The ground raid was only the second of its kind in Syria — the first being a botched attempt to rescue US hostages, including reporter James Foley, who had written for GlobalPost. This raid was the result of months of intelligence gathering and surveillance on Abu Sayyaf's compound. The US says we can expect more "boots on the ground" in the weeks to come. 

The attack is being touted as a serious blow to the Islamic State, but the truth is we don't really know what to make of it. Despite Abu Sayyaf's apparently high rank, the Islamic State's leadership structure remains opaque. It's hard to say who's winning overall. The Islamic State remains in control of major cities, such as Mosul in northern Iraq and Raqqah in northeastern Syria.

Last week, they overran government buildings in Ramadi, the capital of Iraq’s western Anbar province. Yesterday, they were said to be gaining ground near the historic city of Palmyra in Syria, though today the news is that Syrian troops have pushed them back in a battle that left dozens dead. But "boots on the ground" surely mark an escalation. 

In other major news, deposed Egyptian president Mohamed Morsi was sentenced to death on Saturday for his role in a mass jailbreak during the 2011 uprising. More than 100 other defendants received the same sentence. Morsi, sitting in a caged dock in the blue uniform of convicts, raised his fists in defiance when the judge read out his verdict. Egypt's religious authorities will now have to give their opinion before the sentence can be carried out.

Morsi has already been sentenced to 20 years in jail for ordering the arrest and torture of protesters while in power. His Muslim Brotherhood supporters have described the charges against him as "farcical." The request for a death sentence has been condemned by Amnesty International and Turkish President Tayyip Erdogan

WANT TO KNOW:

New footage continues to emerge of the devastation wrought by the magnitude-7.8 earthquake that killed more than 8,000 people in Nepal last month. The latest is this GoPro video of Mount Everest base camp the day after the disaster. It triggered an avalanche that killed at least 19 people at the camp, 17,600 feet above sea level, on the slopes of the world’s highest peak. Watch this video and take a guided tour of Everest’s devastated base camp. 

And here's why Nepal’s needless earthquake deaths won’t be the last. Several major cities around the world are overdue a huge temblor. “Millions and millions more people are living in areas where significant earthquakes are anticipated,” warns Bruce Presgrave, a geophysicist at the US National Earthquake Information Center.

Lima, Istanbul and Tehran are high on the list. Yet few areas may be as ill-prepared as Villa El Salvador on the outskirts of Lima, Peru, where most buildings fail to comply with even the most basic seismic requirements.

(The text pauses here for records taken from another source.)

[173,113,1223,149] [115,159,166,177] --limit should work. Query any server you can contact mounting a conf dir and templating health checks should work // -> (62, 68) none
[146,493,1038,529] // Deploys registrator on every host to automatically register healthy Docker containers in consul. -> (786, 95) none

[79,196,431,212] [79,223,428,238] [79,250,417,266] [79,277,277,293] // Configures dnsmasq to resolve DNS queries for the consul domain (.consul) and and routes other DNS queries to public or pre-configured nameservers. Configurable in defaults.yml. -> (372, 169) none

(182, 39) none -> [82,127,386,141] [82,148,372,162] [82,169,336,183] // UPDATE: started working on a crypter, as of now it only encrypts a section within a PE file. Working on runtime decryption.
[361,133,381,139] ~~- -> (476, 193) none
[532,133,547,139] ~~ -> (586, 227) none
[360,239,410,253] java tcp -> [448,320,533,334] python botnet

Inadequate building techniques were one reason so many died in the recent Nepal earthquakes. “We don’t know when,” said Hernando Tavera, earthquake unit director at the Geophysical Institute of Peru. “All we know is that every day that goes by without anything happening brings us a day closer to this major event.” 

STRANGE BUT TRUE:

How hard is it to talk about your vagina in Egypt? Pretty hard, but that's not stopping Sondos Shabayek, director of the BuSSy project, a theater group that began as Egypt’s answer to Eve Ensler’s “Vagina Monologues.” 

In March, the group was slated to perform at a state-run theater but was banned days before the performance. The theater director had asked them to modify the show, which addresses topics such as sex and masturbation. Shabayek and the performers refused. Undeterred, the theater group is now touring the country.

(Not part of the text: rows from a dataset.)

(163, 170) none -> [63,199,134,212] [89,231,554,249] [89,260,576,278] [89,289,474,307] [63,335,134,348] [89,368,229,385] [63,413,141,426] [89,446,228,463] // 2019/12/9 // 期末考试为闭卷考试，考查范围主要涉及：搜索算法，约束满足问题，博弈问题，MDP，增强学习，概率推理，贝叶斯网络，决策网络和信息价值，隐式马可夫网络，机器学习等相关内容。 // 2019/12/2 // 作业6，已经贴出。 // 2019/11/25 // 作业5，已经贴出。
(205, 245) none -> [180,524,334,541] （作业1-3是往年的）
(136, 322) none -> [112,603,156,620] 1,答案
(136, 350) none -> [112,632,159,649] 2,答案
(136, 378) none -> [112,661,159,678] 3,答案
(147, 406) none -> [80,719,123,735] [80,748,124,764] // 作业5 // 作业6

Meanwhile, everyone else in Egypt is obsessed with Bollywood. Think that's odd in a region known for latent racism against South Asians? Dig deeper and you find fans like Dalia, who is inspired by the racial and ethnic coexistence represented in many of the films and, by extension, India as a whole. “It’s a society that is so rich and so diverse yet they’re tolerant somewhat and they coexist, which is very hard to find here.”